━━━━━ Given data

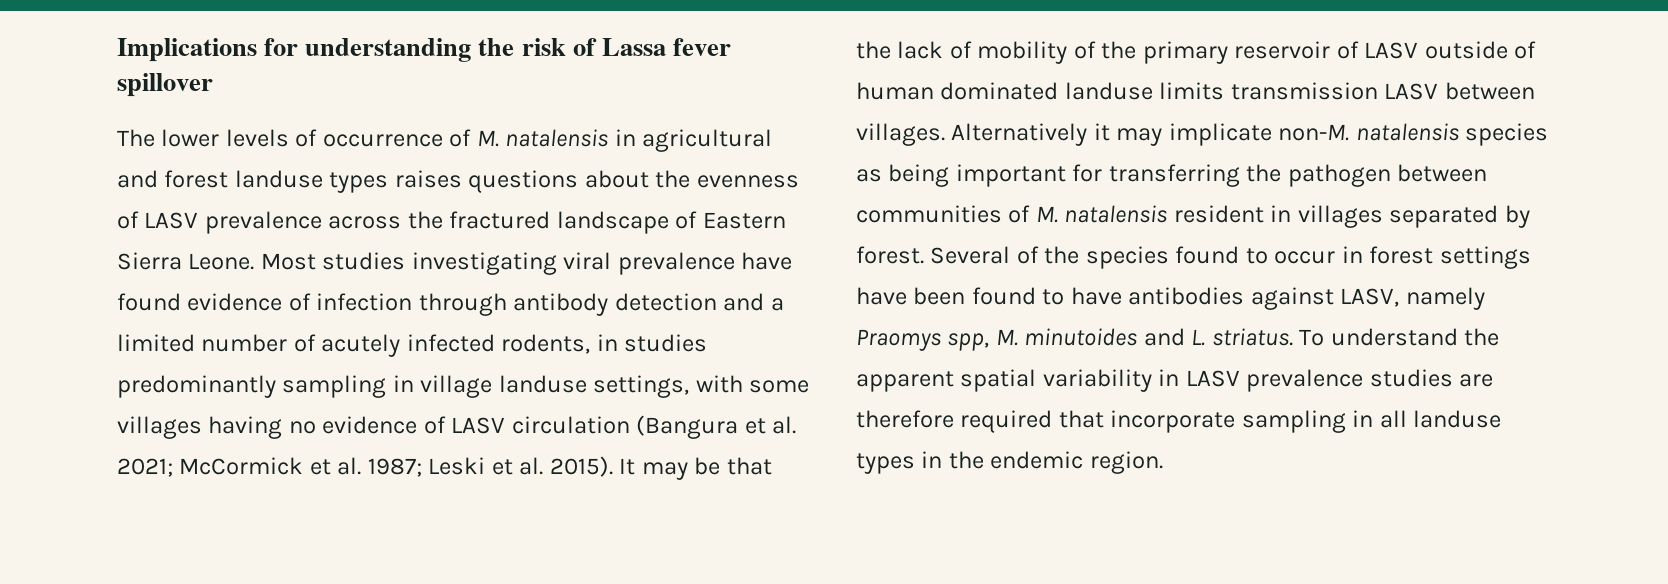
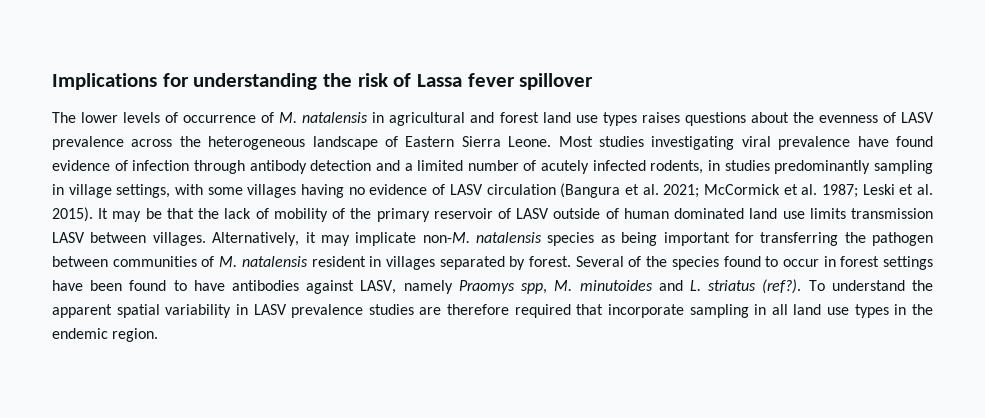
- The lower levels of occurrence of M. natalensis in agricultural and forest landuse types raises questions about the evenness of LASV prevalence across the fractured landscape of Eastern Sierra Leone.
+ The lower levels of occurrence of M. natalensis in agricultural and forest land use types raises questions about the evenness of LASV prevalence across the heterogeneous landscape of Eastern Sierra Leone.
- Most studies investigating viral prevalence have found evidence of infection through antibody detection and a limited number of acutely infected rodents, in studies predominantly sampling in village landuse settings, with some villages having no evidence of LASV circulation (Bangura et al. 2021; McCormick et al. 1987; Leski et al. 2015).
+ Most studies investigating viral prevalence have found evidence of infection through antibody detection and a limited number of acutely infected rodents, in studies predominantly sampling in village settings, with some villages having no evidence of LASV circulation (Bangura et al. 2021; McCormick et al. 1987; Leski et al. 2015).
- It may be that the lack of mobility of the primary reservoir of LASV outside of human dominated landuse limits transmission LASV between villages.
+ It may be that the lack of mobility of the primary reservoir of LASV outside of human dominated land use limits transmission LASV between villages.
- Alternatively it may implicate non-M. natalensis species as being important for transferring the pathogen between communities of M. natalensis resident in villages separated by forest.
+ Alternatively, it may implicate non-M. natalensis species as being important for transferring the pathogen between communities of M. natalensis resident in villages separated by forest.
- Several of the species found to occur in forest settings have been found to have antibodies against LASV, namely Praomys spp, M. minutoides and L. striatus.
+ Several of the species found to occur in forest settings have been found to have antibodies against LASV, namely Praomys spp, M. minutoides and L. striatus (ref?).
- To understand the apparent spatial variability in LASV prevalence studies are therefore required that incorporate sampling in all landuse types in the endemic region.
+ To understand the apparent spatial variability in LASV prevalence studies are therefore required that incorporate sampling in all land use types in the endemic region.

━━━━━━━━━━

◆ **Problem to work on**
A faithful copy of the entries above is needed, one that contains no images.

◆ **Solution to the exercise**
- The lower levels of occurrence of M. natalensis in agricultural and forest landuse types raises questions about the evenness of LASV prevalence across the fractured landscape of Eastern Sierra Leone.
+ The lower levels of occurrence of M. natalensis in agricultural and forest land use types raises questions about the evenness of LASV prevalence across the heterogeneous landscape of Eastern Sierra Leone.
- Most studies investigating viral prevalence have found evidence of infection through antibody detection and a limited number of acutely infected rodents, in studies predominantly sampling in village landuse settings, with some villages having no evidence of LASV circulation (Bangura et al. 2021; McCormick et al. 1987; Leski et al. 2015).
+ Most studies investigating viral prevalence have found evidence of infection through antibody detection and a limited number of acutely infected rodents, in studies predominantly sampling in village settings, with some villages having no evidence of LASV circulation (Bangura et al. 2021; McCormick et al. 1987; Leski et al. 2015).
- It may be that the lack of mobility of the primary reservoir of LASV outside of human dominated landuse limits transmission LASV between villages.
+ It may be that the lack of mobility of the primary reservoir of LASV outside of human dominated land use limits transmission LASV between villages.
- Alternatively it may implicate non-M. natalensis species as being important for transferring the pathogen between communities of M. natalensis resident in villages separated by forest.
+ Alternatively, it may implicate non-M. natalensis species as being important for transferring the pathogen between communities of M. natalensis resident in villages separated by forest.
- Several of the species found to occur in forest settings have been found to have antibodies against LASV, namely Praomys spp, M. minutoides and L. striatus.
+ Several of the species found to occur in forest settings have been found to have antibodies against LASV, namely Praomys spp, M. minutoides and L. striatus (ref?).
- To understand the apparent spatial variability in LASV prevalence studies are therefore required that incorporate sampling in all landuse types in the endemic region.
+ To understand the apparent spatial variability in LASV prevalence studies are therefore required that incorporate sampling in all land use types in the endemic region.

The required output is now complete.